Dataset extract:
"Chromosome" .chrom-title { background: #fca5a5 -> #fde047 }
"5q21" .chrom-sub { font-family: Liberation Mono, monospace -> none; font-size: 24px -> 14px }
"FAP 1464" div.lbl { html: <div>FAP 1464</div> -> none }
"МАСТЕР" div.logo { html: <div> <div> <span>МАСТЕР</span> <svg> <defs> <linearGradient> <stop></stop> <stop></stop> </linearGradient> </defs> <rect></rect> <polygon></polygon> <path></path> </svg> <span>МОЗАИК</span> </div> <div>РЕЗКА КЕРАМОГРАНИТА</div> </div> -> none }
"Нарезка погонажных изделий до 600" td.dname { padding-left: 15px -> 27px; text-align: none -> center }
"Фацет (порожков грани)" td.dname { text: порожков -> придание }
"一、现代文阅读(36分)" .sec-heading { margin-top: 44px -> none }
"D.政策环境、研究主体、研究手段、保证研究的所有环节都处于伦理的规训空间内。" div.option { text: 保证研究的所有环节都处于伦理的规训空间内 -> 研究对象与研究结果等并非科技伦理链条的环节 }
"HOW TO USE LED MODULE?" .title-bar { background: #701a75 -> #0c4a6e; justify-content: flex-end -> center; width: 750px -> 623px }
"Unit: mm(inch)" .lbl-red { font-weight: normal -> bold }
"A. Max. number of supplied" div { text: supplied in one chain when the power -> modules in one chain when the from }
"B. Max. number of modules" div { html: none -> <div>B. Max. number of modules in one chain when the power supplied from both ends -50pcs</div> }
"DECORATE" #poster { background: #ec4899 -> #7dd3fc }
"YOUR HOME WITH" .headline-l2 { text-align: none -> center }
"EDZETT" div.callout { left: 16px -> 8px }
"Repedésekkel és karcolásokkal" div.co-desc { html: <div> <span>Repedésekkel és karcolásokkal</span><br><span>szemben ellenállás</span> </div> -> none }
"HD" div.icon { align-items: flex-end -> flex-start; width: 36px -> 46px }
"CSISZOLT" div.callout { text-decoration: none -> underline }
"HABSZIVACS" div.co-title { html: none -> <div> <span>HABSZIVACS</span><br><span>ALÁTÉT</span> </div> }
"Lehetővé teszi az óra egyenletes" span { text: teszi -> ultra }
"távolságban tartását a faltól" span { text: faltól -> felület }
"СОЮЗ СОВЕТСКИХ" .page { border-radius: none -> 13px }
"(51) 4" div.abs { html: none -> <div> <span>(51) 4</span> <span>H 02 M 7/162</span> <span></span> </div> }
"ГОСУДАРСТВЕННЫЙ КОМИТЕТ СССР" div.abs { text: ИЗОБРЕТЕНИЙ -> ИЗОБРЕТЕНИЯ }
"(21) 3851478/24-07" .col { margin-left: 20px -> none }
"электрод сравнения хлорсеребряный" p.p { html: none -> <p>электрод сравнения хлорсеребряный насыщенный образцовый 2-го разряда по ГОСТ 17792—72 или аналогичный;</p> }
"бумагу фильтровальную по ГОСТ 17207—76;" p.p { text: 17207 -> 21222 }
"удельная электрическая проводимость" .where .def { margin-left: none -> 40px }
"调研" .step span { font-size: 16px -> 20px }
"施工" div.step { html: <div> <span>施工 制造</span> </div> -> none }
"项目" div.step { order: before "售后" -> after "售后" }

Task instructions:
The lines holding the string "span" in the listing above are what you should copy out.

Answer to the problem:
"МАСТЕР" div.logo { html: <div> <div> <span>МАСТЕР</span> <svg> <defs> <linearGradient> <stop></stop> <stop></stop> </linearGradient> </defs> <rect></rect> <polygon></polygon> <path></path> </svg> <span>МОЗАИК</span> </div> <div>РЕЗКА КЕРАМОГРАНИТА</div> </div> -> none }
"Repedésekkel és karcolásokkal" div.co-desc { html: <div> <span>Repedésekkel és karcolásokkal</span><br><span>szemben ellenállás</span> </div> -> none }
"HABSZIVACS" div.co-title { html: none -> <div> <span>HABSZIVACS</span><br><span>ALÁTÉT</span> </div> }
"Lehetővé teszi az óra egyenletes" span { text: teszi -> ultra }
"távolságban tartását a faltól" span { text: faltól -> felület }
"(51) 4" div.abs { html: none -> <div> <span>(51) 4</span> <span>H 02 M 7/162</span> <span></span> </div> }
"调研" .step span { font-size: 16px -> 20px }
"施工" div.step { html: <div> <span>施工 制造</span> </div> -> none }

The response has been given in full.